Едва взглянув на шар, дама заволновалась.
— Я вижу комнату нашего деревенского дома… У углового раскрытого окна сидит женщина. Ветер чуть шевелит края занавески и ее седые волосы. Фигура и лиловое платье похожи на… Она оглядывается… Мой Боже!.. Это мама!
Прайс взмахнул руками.
— Что вы видите теперь?
— Ничего! Шар померк, он даже не блестит своей полировкой… Я… я бесконечно благодарна вам, г. Прайс!
С легким поклоном и слабой улыбкой на еще больше побледневшем лице молодая дама возвратилась на свое место.
— Прошу, — коротко пригласил Прайс.
Мягко звякнули шпоры и на середину комнаты вышел ротмистр Сумского драгунского полка Полянский.
— Вы хотите знать ваше ближайшее будущее? — спросил внимательно смотревший ему в глаза Прайс.
— О, конечно, мало интересного заглядывать в могилы!
Веселым огоньком вспыхнули темные глаза бравого кавалериста.
— Сосредоточьтесь на одной мысли, а всех вас, господа, — обратился Прайс к публике, — прошу думать только о будущем г. ротмистра и сильно желать, чтобы он его увидел. Я постараюсь устроить из шара экран, на котором промелькнут видимые для всех картины… Спокойствие!..
Прайс поднял над шаром руки и замер в этом положении.
Летят минуты. В красном полумраке комнаты мигает желтый свет лампады, придавая жизнь строгому лику на иконе.
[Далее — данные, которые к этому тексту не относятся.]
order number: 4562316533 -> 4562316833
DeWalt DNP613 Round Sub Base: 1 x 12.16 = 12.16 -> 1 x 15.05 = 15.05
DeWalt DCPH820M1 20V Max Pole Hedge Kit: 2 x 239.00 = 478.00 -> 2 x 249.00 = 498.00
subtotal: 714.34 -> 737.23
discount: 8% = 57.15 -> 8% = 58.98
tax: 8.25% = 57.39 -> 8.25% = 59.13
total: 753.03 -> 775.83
Чудится Лизе Карташовой, что шевелятся губы старца, и смотрят на нее его глаза не то укоризненно, не то предупреждая о чем-то грозном. В ней шевельнулось безумное безумное желание уйти, убежать, и тут же ложный стыд, что заподозрят детскую трусость, удержал ее на месте, и с легким вздохом она отвела глаза от иконы.
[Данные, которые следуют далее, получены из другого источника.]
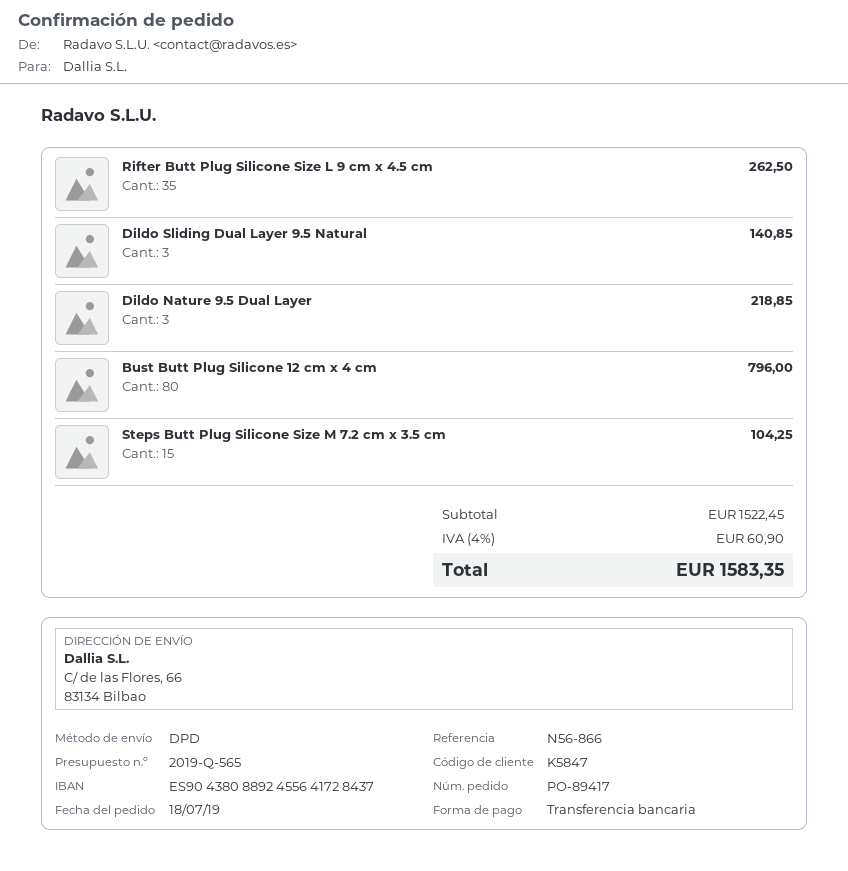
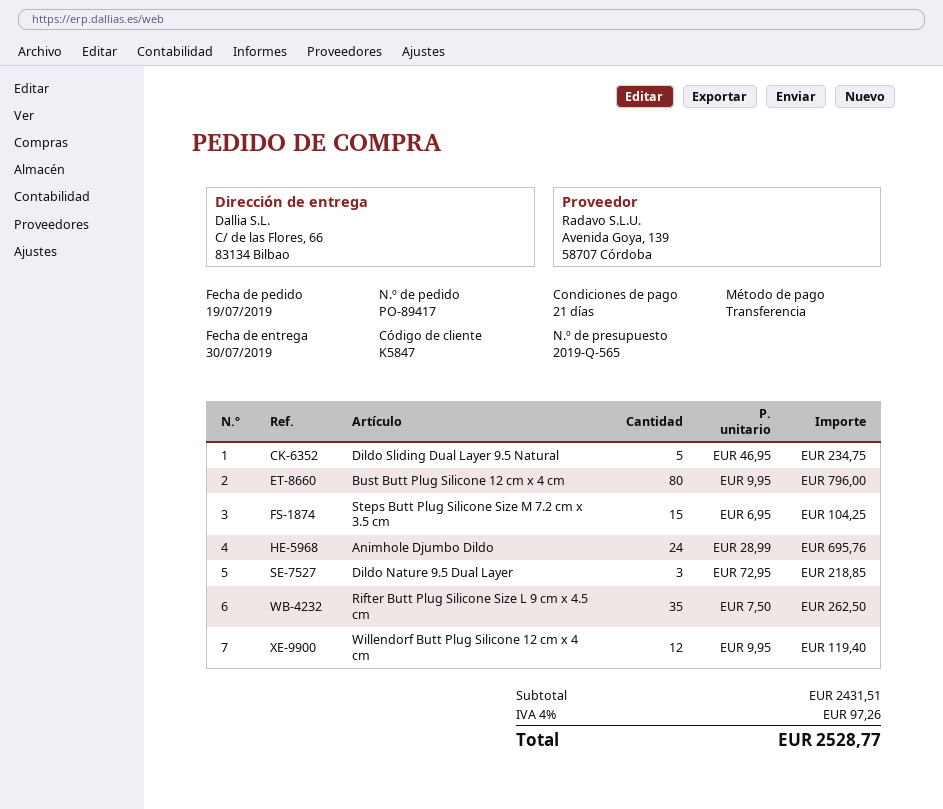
order date: 2019-07-18 -> 2019-07-19
Dildo Sliding Dual Layer 9.5 Natural: 3 for 140.85 -> 5 for 234.75
Animhole Djumbo Dildo: none -> 24 for 695.76
Willendorf Butt Plug Silicone 12 cm x 4 cm: none -> 12 for 119.40
subtotal: 1522.45 -> 2431.51
tax: 4% = 60.90 -> 4% = 97.26
total: 1583.35 -> 2528.77

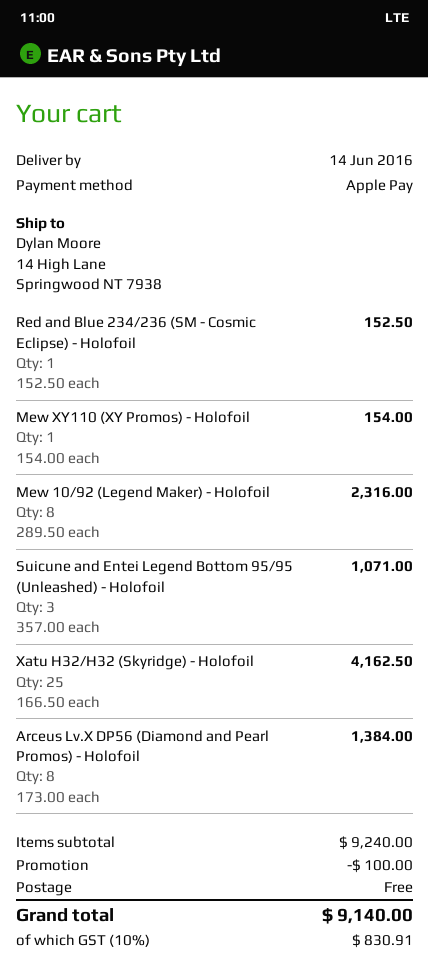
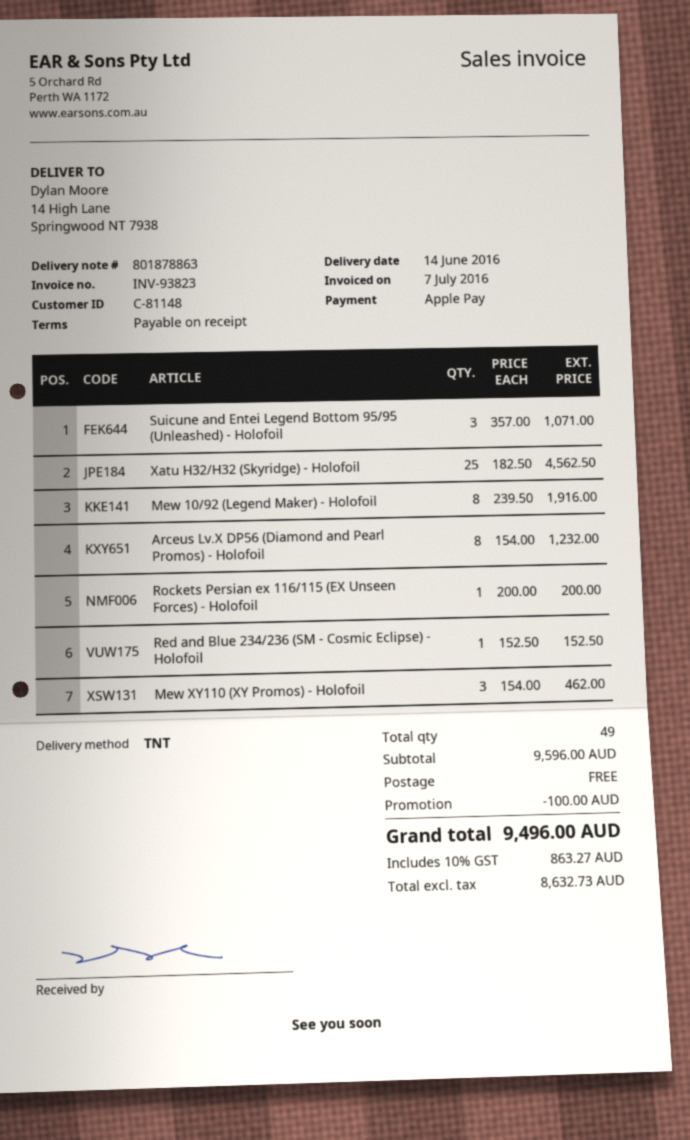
Mew XY110 (XY Promos) - Holofoil: 1 x 154.00 = 154.00 -> 3 x 154.00 = 462.00
Mew 10/92 (Legend Maker) - Holofoil: 8 x 289.50 = 2316.00 -> 8 x 239.50 = 1916.00
Xatu H32/H32 (Skyridge) - Holofoil: 25 x 166.50 = 4162.50 -> 25 x 182.50 = 4562.50
Arceus Lv.X DP56 (Diamond and Pearl Promos) - Holofoil: 8 x 173.00 = 1384.00 -> 8 x 154.00 = 1232.00
Rockets Persian ex 116/115 (EX Unseen Forces) - Holofoil: none -> 1 x 200.00 = 200.00
subtotal: 9240.00 -> 9596.00
tax: 10% = 830.91 -> 10% = 863.27
total: 9140.00 -> 9496.00

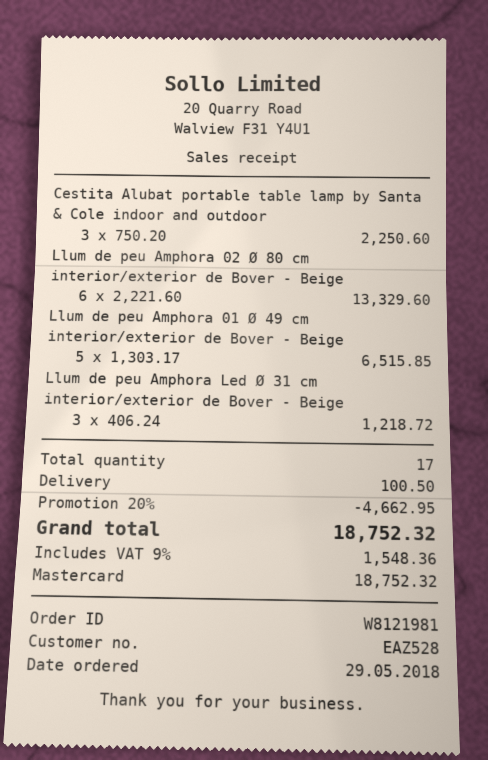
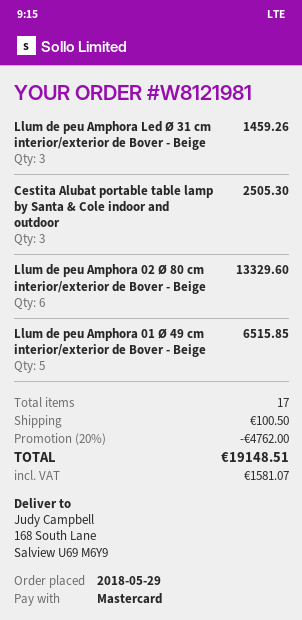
Cestita Alubat portable table lamp by Santa & Cole indoor and outdoor: 3 for 2250.60 -> 3 for 2505.30
Llum de peu Amphora Led Ø 31 cm interior/exterior de Bover - Beige: 3 for 1218.72 -> 3 for 1459.26
discount: 20% = 4662.95 -> 20% = 4762.00
tax: 1548.36 -> 1581.07
total: 18752.32 -> 19148.51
Затрещало масло в лампаде, язычок пламени ярко вспыхнул, вытягиваясь вверх, и потух… В красной мгле зашевелились тени. В стенах тут и там точно посыпалась штукатурка… Шар заколебался. Казалось, не выдержат больше натянутые нервы зрителей этой гнетущей красной полумглы, как вдруг точно посветлело в комнате и над столом забелел экран. На нем мелькают города, деревни, села, тянется бес-коничная дорога, на ней обозы, солдаты, пушки, повозки Красного Креста и вновь солдаты без конца. Вот лес… В нем копошатся люди, над ними вспыхивают белые дымки, разрывы, взметнувшиеся в воздухе клочки деревьев, людских тел, земли. Снова лес… над ним белые домики без счета и конца. Там, очевидно, скрыта батарея. Вдруг на опушке появилась конница. Какое безумие! мчится, растянувшись лентой, прямо на огонь. На правом фланге, пригнувшись к лошади, почти сливаясь с ней, — Полянский.